Wednesday, 22 of November of 2017

Economics. Explained.  

Gross Domestic Purchases Deflator

October 27, 2017

There are many different deflators that are available.  This one is for gross domestic purchases which measures prices paid by U.S. residents.  It is the one measure of inflation that the Commerce Department talks about when it releases the GDP report.   It is our broadest measure of inflation and contains more than 5,000 goods and services.

The gross domestic purchases deflator rose 1.8% in the third quarter after having climbed by 0.9% in the second quarter. Over the past year this index has risen 1.8%.

Excluding the volatile food and energy components this index rose 1.7% in the third quarter after having risen 1.3% in the second quarter.

However, the current rate of inflation is being biased downwards by a bidding war amongst wireless telephone companies where prices have fallen 13% in the past year.

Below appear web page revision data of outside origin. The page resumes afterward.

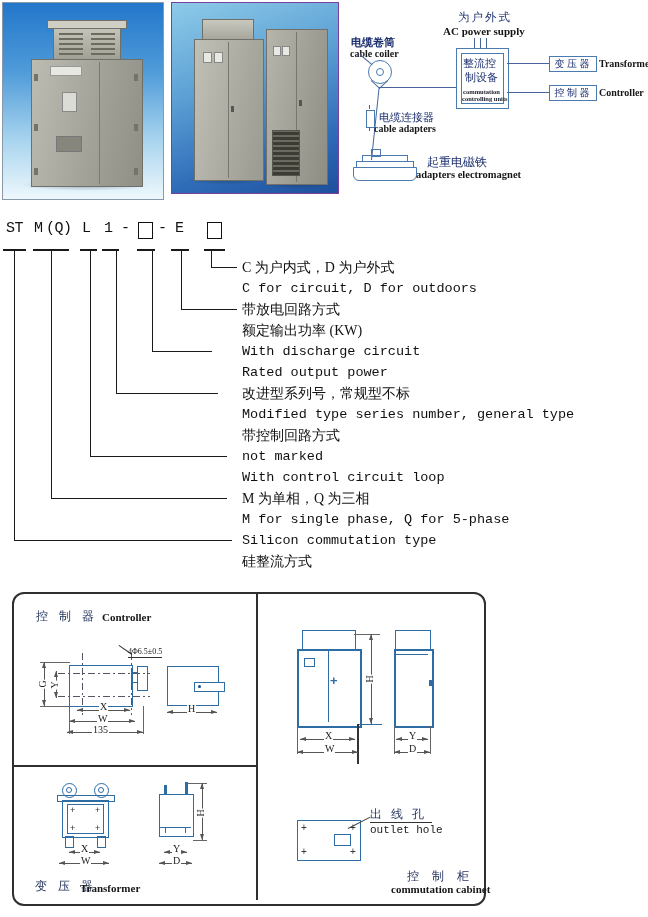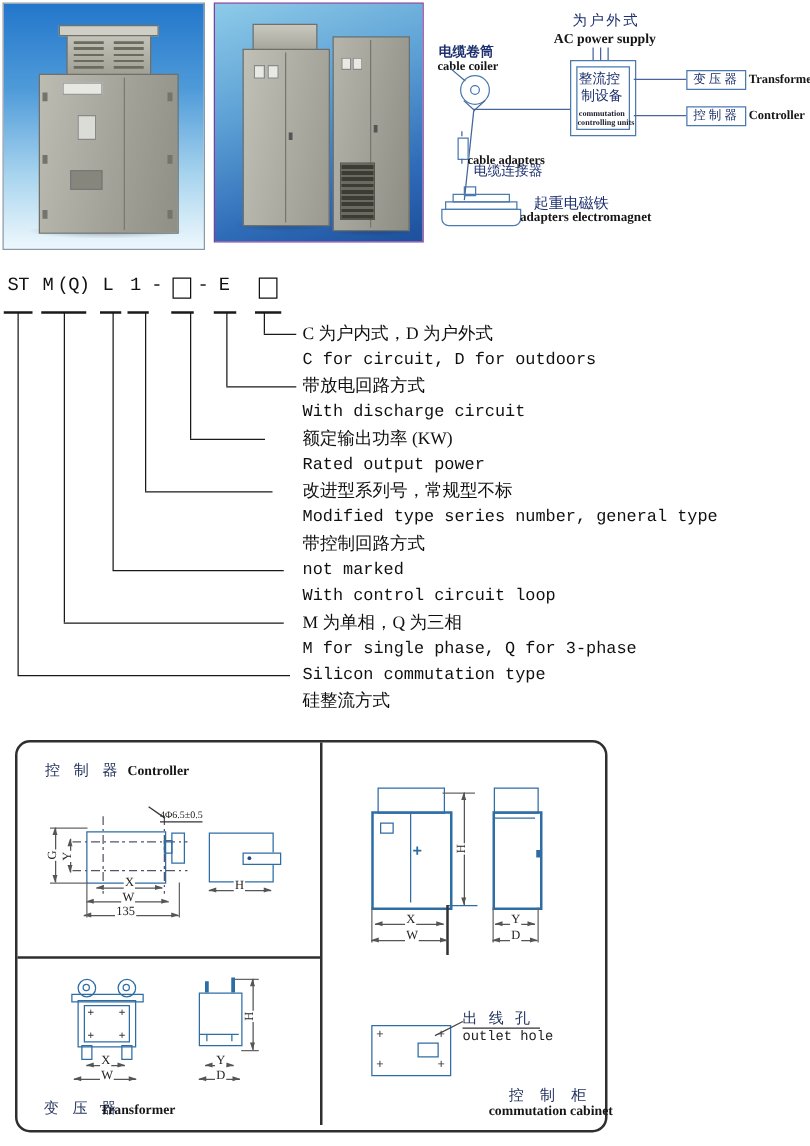"电缆连接器" div.zh { margin-top: 20px -> none }
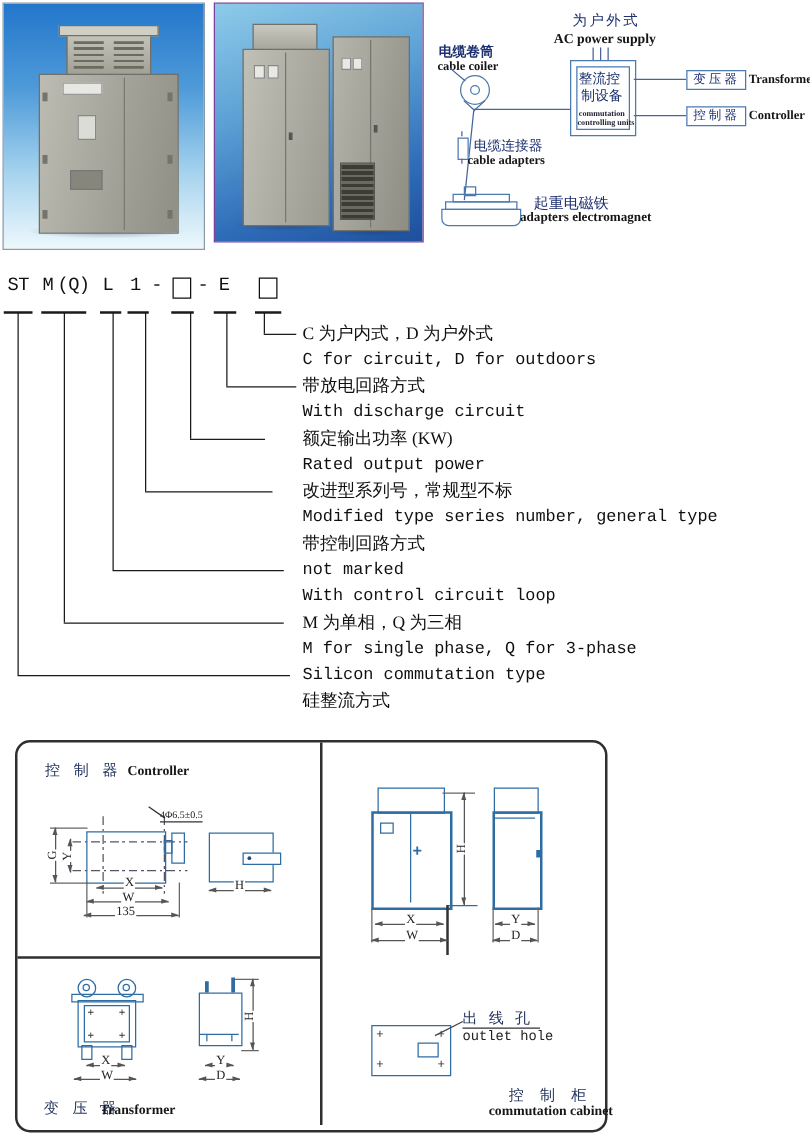"With discharge circuit" div.lg { order: before "额定输出功率 (KW)" -> after "额定输出功率 (KW)" }
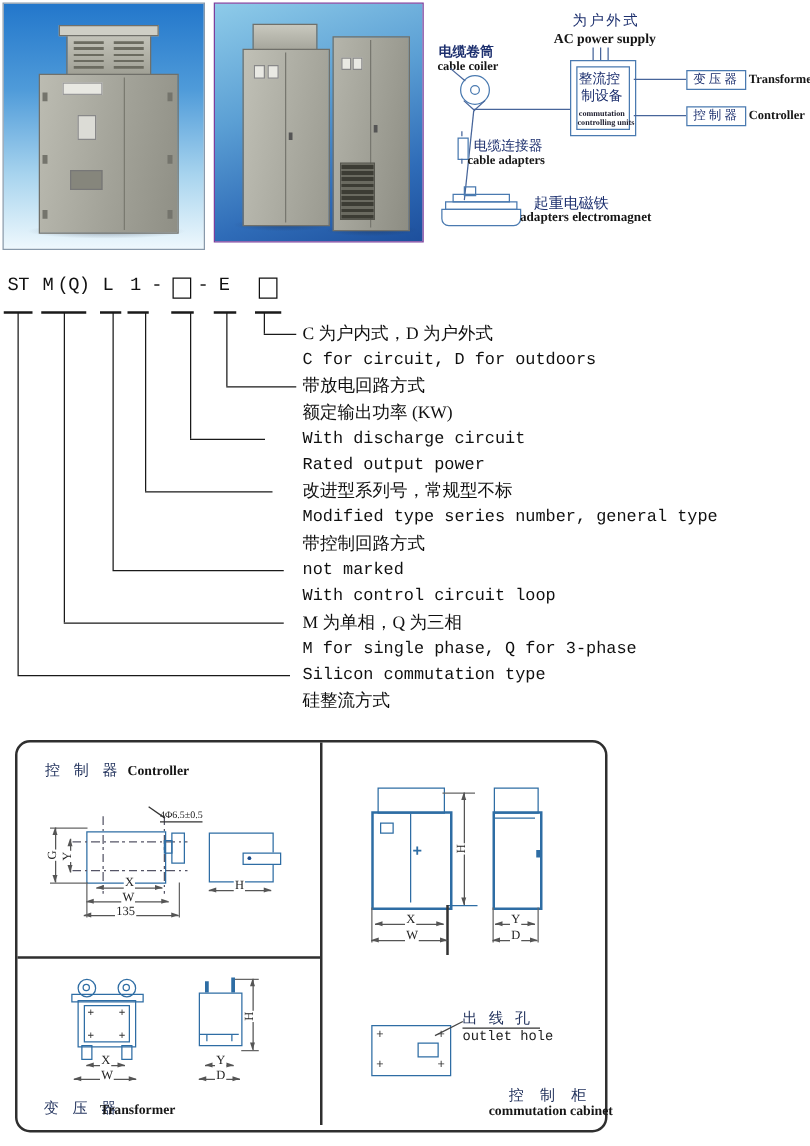"M for single phase, Q" div.lg { text: 3-phase -> 5-phase }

It is also being held down by a pause in the rate of increase for prescription drugs.  President Trump promised to slow down price increases in prescription drugs by allowing U.S. consumers to purchase drugs from overseas companies and by allowing Medicare to negotiate directly with the drug companies.  As a result, drug prices have slowed from a 7.0% increase last year to about 1.5%.  However, the impact of these two categories — wireless phone prices and drug prices — should prove to be temporary.

Remember that these deflators are weighted measures of inflation.  That means that when a builder switches from using copper pipe to PVC to save money, it registers as a price decline in these particular inflation measures.  Or when a consumer switches from buying butter to less expensive margarine the result is the same.  Thus, the deflator represents a combination of price changes and changes in consumer and business behavior.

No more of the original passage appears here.